2.  **Efficiency and Speed:** Being a 'MiniLM' variant, it is significantly smaller and faster than larger Transformer models while still maintaining strong performance. This efficiency is crucial for processing a large volume of customer complaints and for rapid inference during the RAG retrieval phase, especially in a resource-constrained environment like Google Colab or when deploying the system.

3.  **Availability and Community Support:** As a widely used open-source model from the `sentence-transformers` library, `all-MiniLM-L6-v2` benefits from extensive documentation, community support, and ease of integration into existing pipelines, including LangChain.

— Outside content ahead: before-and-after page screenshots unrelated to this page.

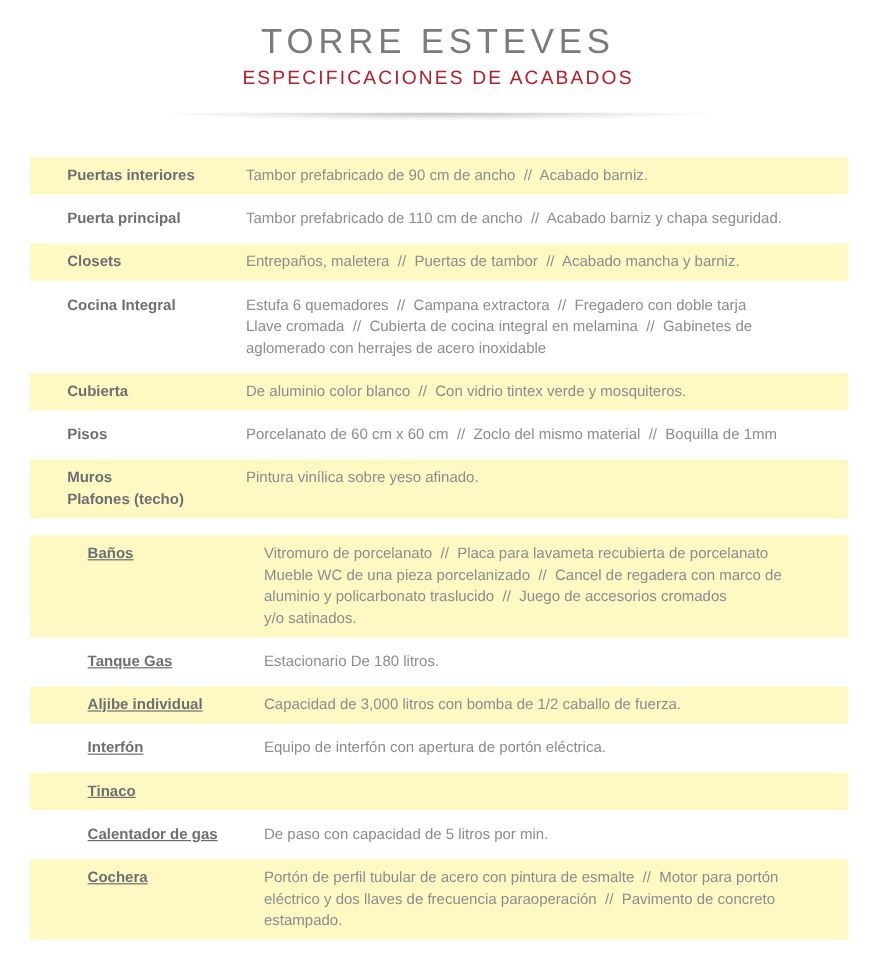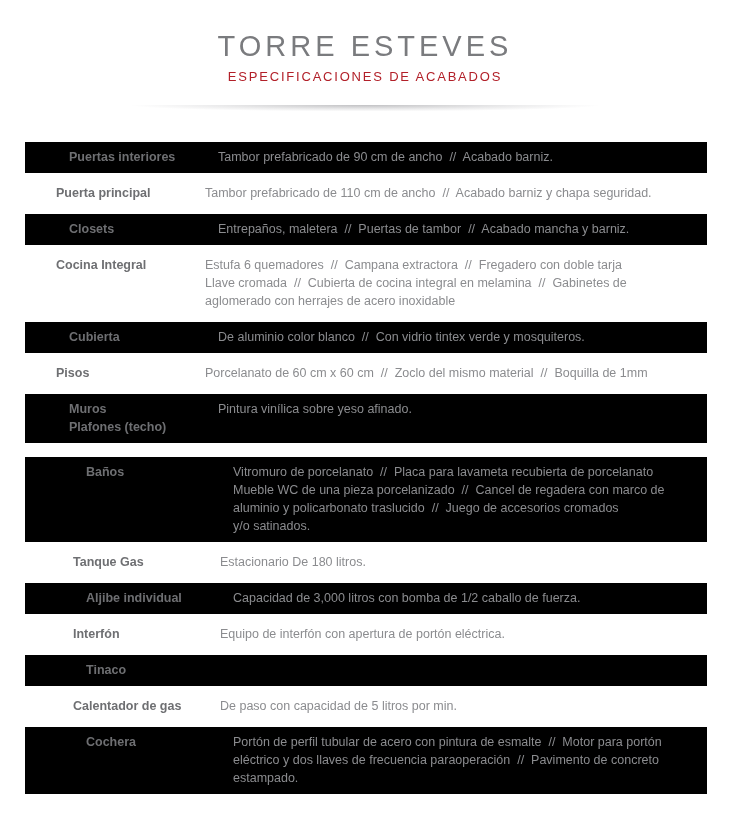"TORRE ESTEVES" .header { padding-top: 31px -> 20px }
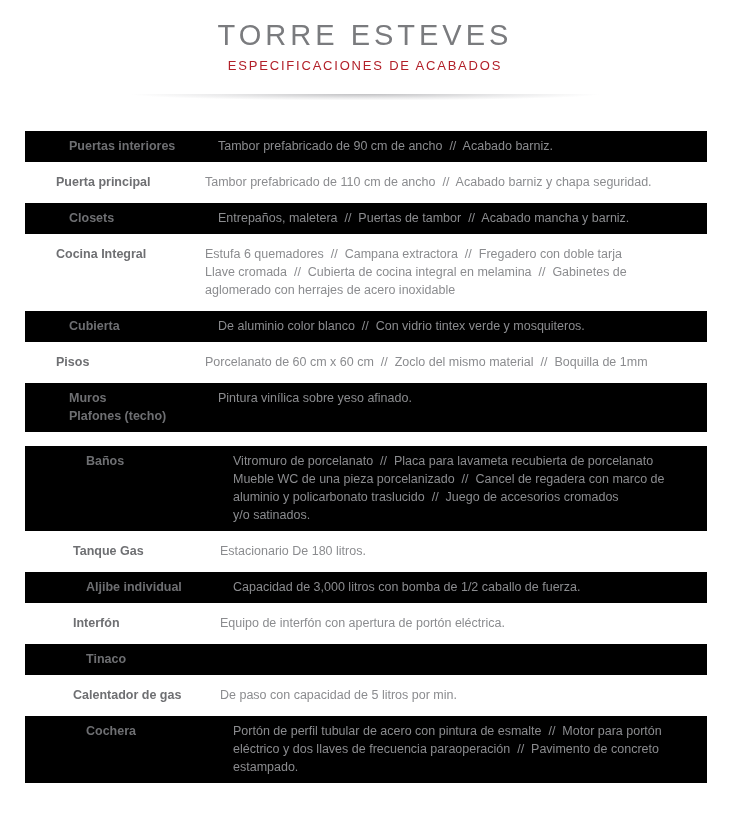"ESPECIFICACIONES DE ACABADOS" .subtitle { font-size: 13px -> 16px }
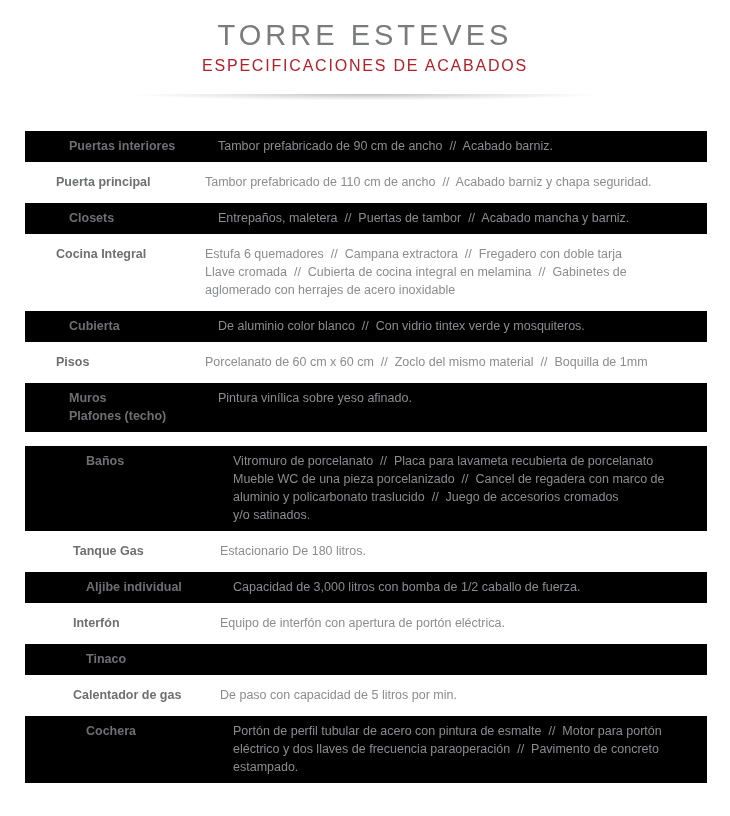"Puertas interiores" .row.shaded { background: #000000 -> #fef9c3; padding-left: 13px -> none }
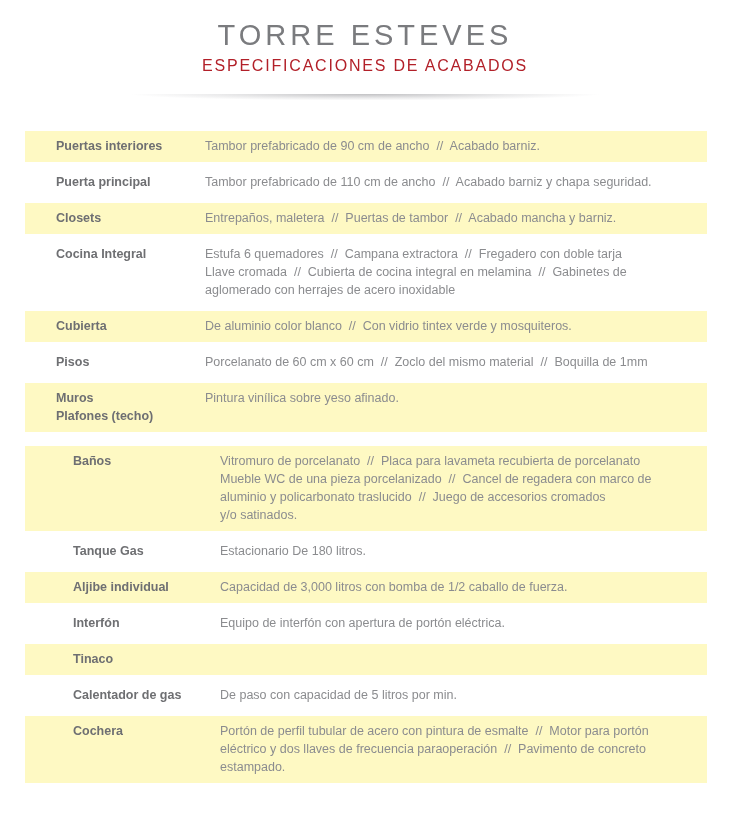"Baños" .section-2 .label { text-decoration: none -> underline }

This model's ability to generate semantically rich and efficient embeddings makes it an excellent choice for transforming our text chunks into numerical representations suitable for vector database indexing and subsequent semantic search.

### Vector Store Comparison (Conceptual for this phase)

For this phase, both **FAISS** and **ChromaDB** were implemented and used to store the generated embeddings along with essential metadata (original complaint ID, product category, and chunk text). Both successfully created persistent vector stores. A direct comparison of their retrieval performance and scalability will be part of the subsequent evaluation phase, where specific queries will be run against both indexes to determine their effectiveness in a RAG pipeline.